There is a lot of anxiety today about the failings of our democracy—the polarization, the inability to solve national problems. Shouldn’t we do something about it?
But two assumptions are often made which work against any action:
- All that we as citizens can do is choose political leaders. Specialists in government are responsible for taking action and making decisions for which citizens have no expertise. That’s democracy.
- Things aren’t really as dire as the media presents. Sure, we can and should make improvements. But we’ve got a good system, and we’re the most prosperous nation on earth. The media is incentivized to be alarming because it sells.
My rebuttal to the first assumption is this: political will is everything. Politicians won’t work on hard problems unless they know that ordinary voters are judging their performance with discerning. That discerning can only come from knowledge, from an actual understanding of the issues and of politics and basic economics. It may not be trivial to get such knowledge into voters’ heads, though it can’t be said that we’ve ever tried before. And new tools have become available in the last twenty years that we could apply to the task.
If, hypothetically, most voters understood the issues, beyond the platitudes, recriminations, and slogans we currently get from politicians on the left and the right, it is plausible to predict that Congress would solve more problems. So, the people could help. But what about #2 above? Do we even have serious, hard problems that need solving?
Well, what about our unstoppable growth in federal debt? What about addressing climate change? Or electoral problems like gerrymandering and campaign finance? And when will we get some serious legislation on immigration? These and other big problems are discussed regularly in the news. Not everyone would agree about the urgency of each of them, but it’s hard to imagine them getting solved without a greater amount of political will.
Our government has been terribly ineffectual at solving these basic, immediate, well-known problems. It makes us feel beaten down. So much so, that today we can’t even allow ourselves to dream about more dramatic reforms to our government that could really serve us well. Things that would make our government work a lot better, that would make it more accountable, that would make people feel positive about our government. Let me list a few of my own brainstorms.
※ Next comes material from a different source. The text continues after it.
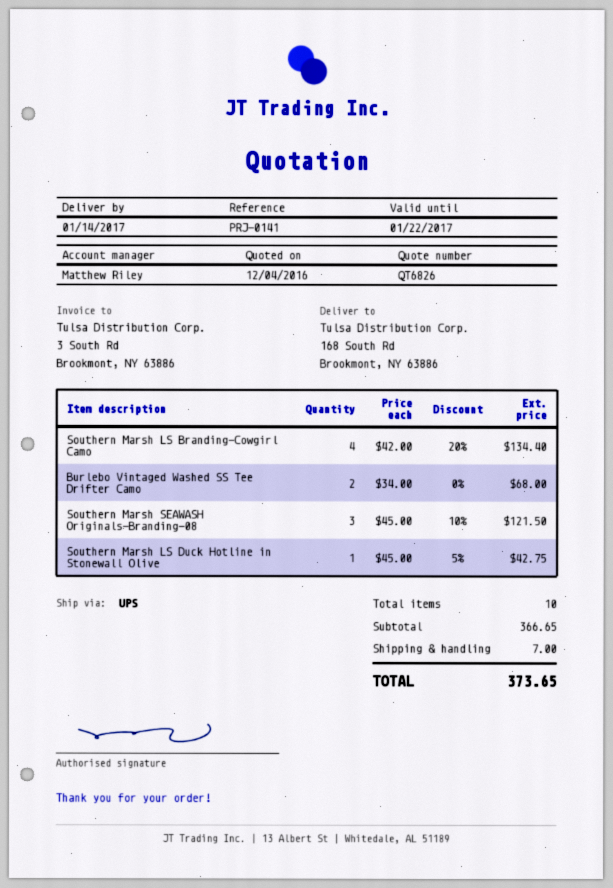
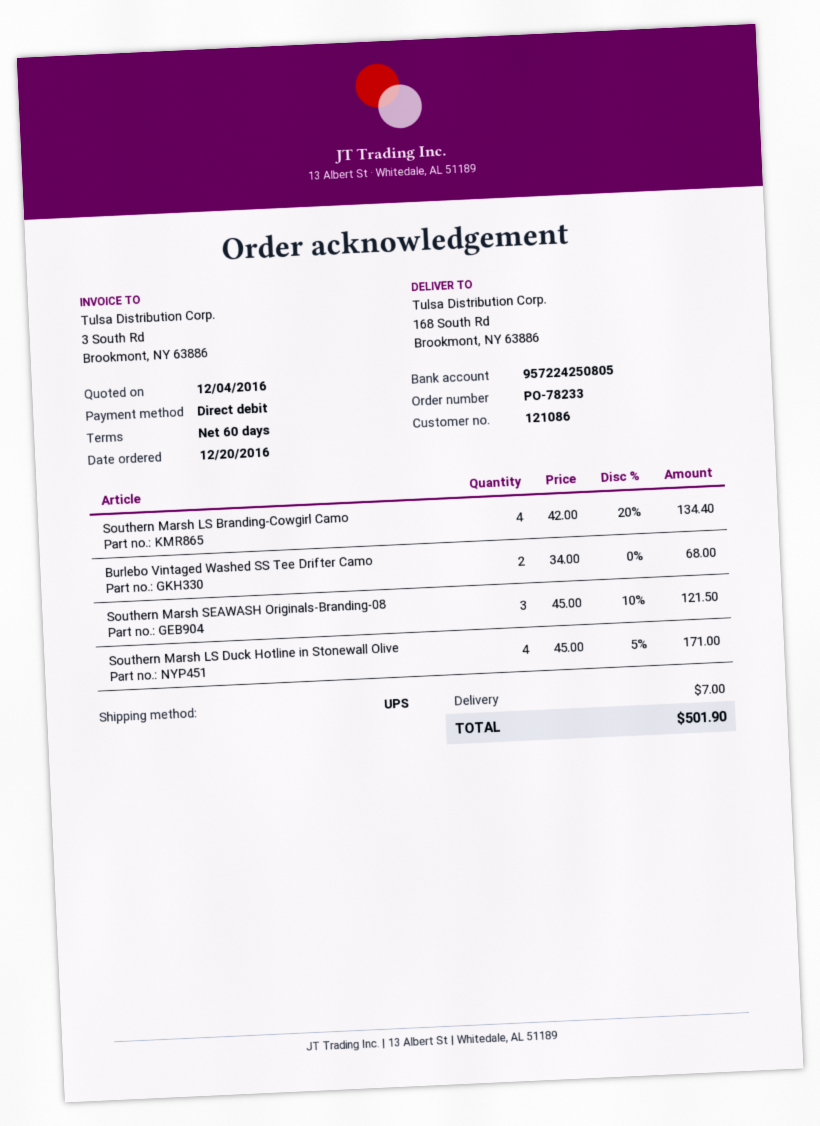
Southern Marsh LS Duck Hotline in Stonewall Olive: 1 x 45.00 - 5% = 42.75 -> 4 x 45.00 - 5% = 171.00
total: 373.65 -> 501.90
With a couple caveats first. One is that some may sound a bit left-leaning. That’s unavoidable—liberals tend to advocate change, and conservatives tend to oppose it—and some of these changes would be fought by the libertarian-minded and of course by entrenched interests. The second caveat is that I am not a political scientist. I am sure political scientists could come up with a better wish-list than this. That said, here are a few reform ideas:
- Get big private money out of elections
- Outlaw legislation that benefits special interests and diffuses the costs onto the public
- Give Congress a lot more resources so that the courts don’t have to do so much legislating
- Implement next-generation information systems for better public service
- Dramatically reform and reorganize social programs (health care, welfare, etc.) to simplify, rationalize, and cost-reduce them
- Develop more rational, less burdensome regulatory systems—better processes, technologies, standards, maintenance
- Real programs to deal with the effects on people of economic change—globalization, automation, dislocation
- Regulate the media (fairly of course) – both mass media and social media – to stop impairing the public interest
So again, regarding assumption #2, I don’t know if there’s a way to objectively measure how bad things are today, and with what degree of urgency our problems need to be solved. My main point, though, is: look at all of the opportunities lying in wait, opportunities to make things better!
I personally don’t think we need to worry about a revolution, a fascist takeover, or an Armageddon if the failings of our democracy aren’t immediately “fixed.” But we are stuck in a deep rut, and we don’t have to be. We just need to develop a new way to generate enough political will.